DIRECTIONS FOR THIS TASK: Give all of the listing again word for word, with images excluded.

MATERIALS PROVIDED:
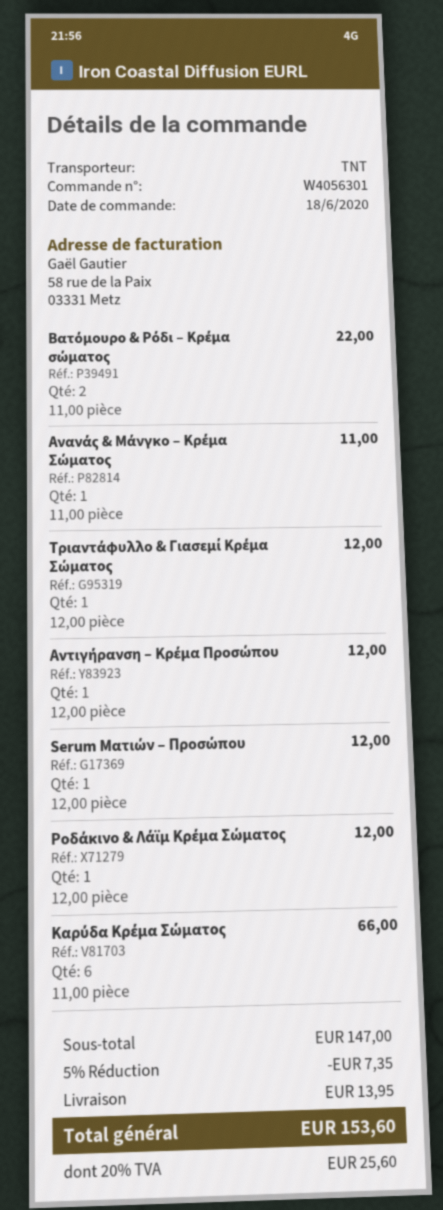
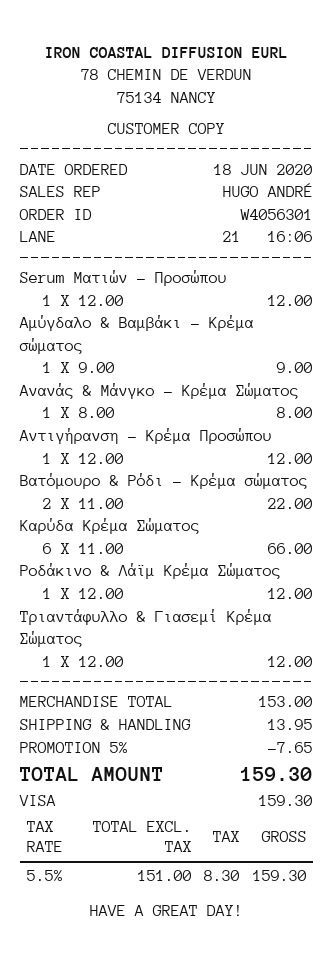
Ανανάς & Μάνγκο – Κρέμα Σώματος: 1 x 11.00 = 11.00 -> 1 x 8.00 = 8.00
Αμύγδαλο & Βαμβάκι – Κρέμα σώματος: none -> 1 x 9.00 = 9.00
subtotal: 147.00 -> 153.00
discount: 5% = 7.35 -> 5% = 7.65
tax: 20% = 25.60 -> 5.5% = 8.30
total: 153.60 -> 159.30

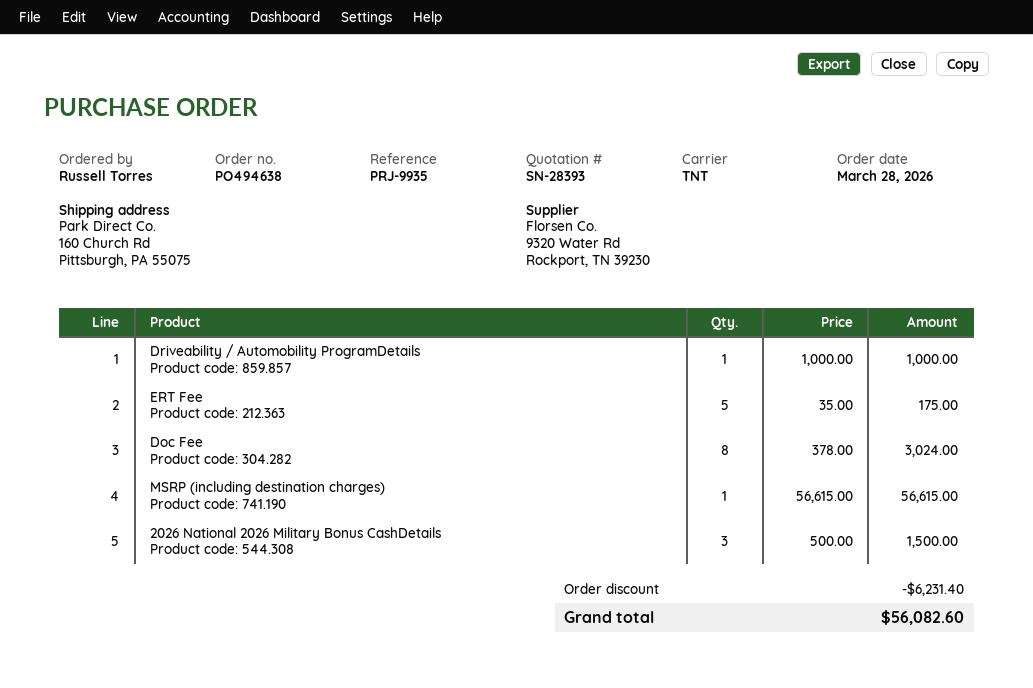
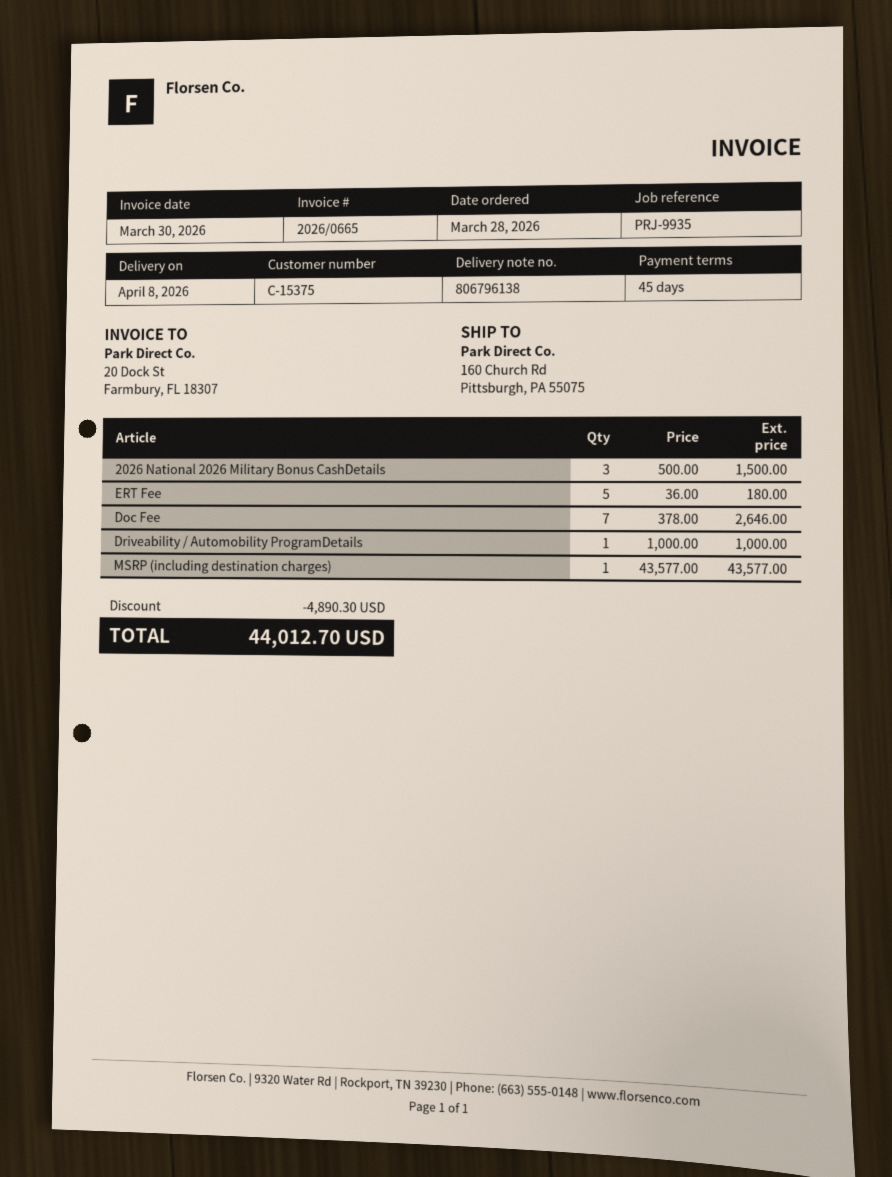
ERT Fee: 5 x 35.00 = 175.00 -> 5 x 36.00 = 180.00
Doc Fee: 8 x 378.00 = 3024.00 -> 7 x 378.00 = 2646.00
MSRP (including destination charges): 1 x 56615.00 = 56615.00 -> 1 x 43577.00 = 43577.00
discount: 6231.40 -> 4890.30
total: 56082.60 -> 44012.70

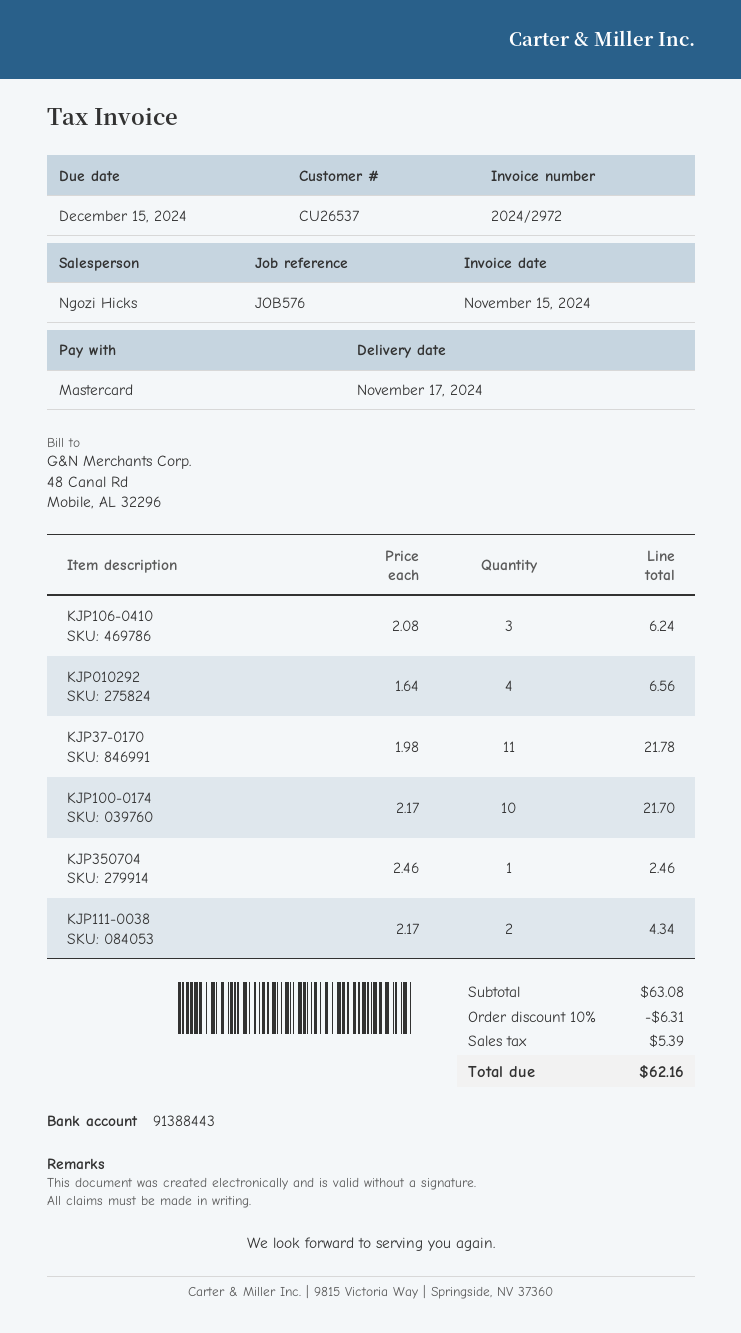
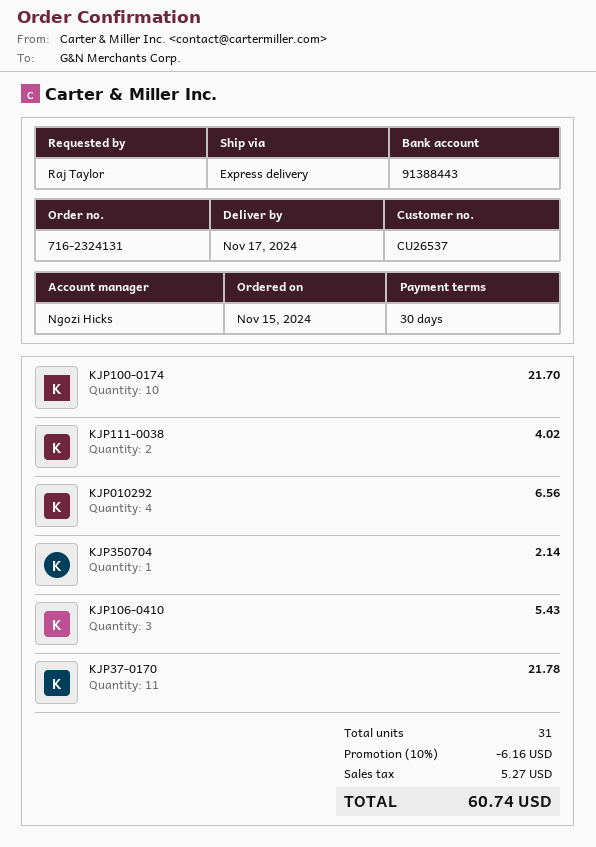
KJP106-0410: 3 for 6.24 -> 3 for 5.43
KJP350704: 1 for 2.46 -> 1 for 2.14
KJP111-0038: 2 for 4.34 -> 2 for 4.02
discount: 10% = 6.31 -> 10% = 6.16
tax: 5.39 -> 5.27
total: 62.16 -> 60.74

EXERCISE RESULT:
Ανανάς & Μάνγκο – Κρέμα Σώματος: 1 x 11.00 = 11.00 -> 1 x 8.00 = 8.00
Αμύγδαλο & Βαμβάκι – Κρέμα σώματος: none -> 1 x 9.00 = 9.00
subtotal: 147.00 -> 153.00
discount: 5% = 7.35 -> 5% = 7.65
tax: 20% = 25.60 -> 5.5% = 8.30
total: 153.60 -> 159.30

ERT Fee: 5 x 35.00 = 175.00 -> 5 x 36.00 = 180.00
Doc Fee: 8 x 378.00 = 3024.00 -> 7 x 378.00 = 2646.00
MSRP (including destination charges): 1 x 56615.00 = 56615.00 -> 1 x 43577.00 = 43577.00
discount: 6231.40 -> 4890.30
total: 56082.60 -> 44012.70

KJP106-0410: 3 for 6.24 -> 3 for 5.43
KJP350704: 1 for 2.46 -> 1 for 2.14
KJP111-0038: 2 for 4.34 -> 2 for 4.02
discount: 10% = 6.31 -> 10% = 6.16
tax: 5.39 -> 5.27
total: 62.16 -> 60.74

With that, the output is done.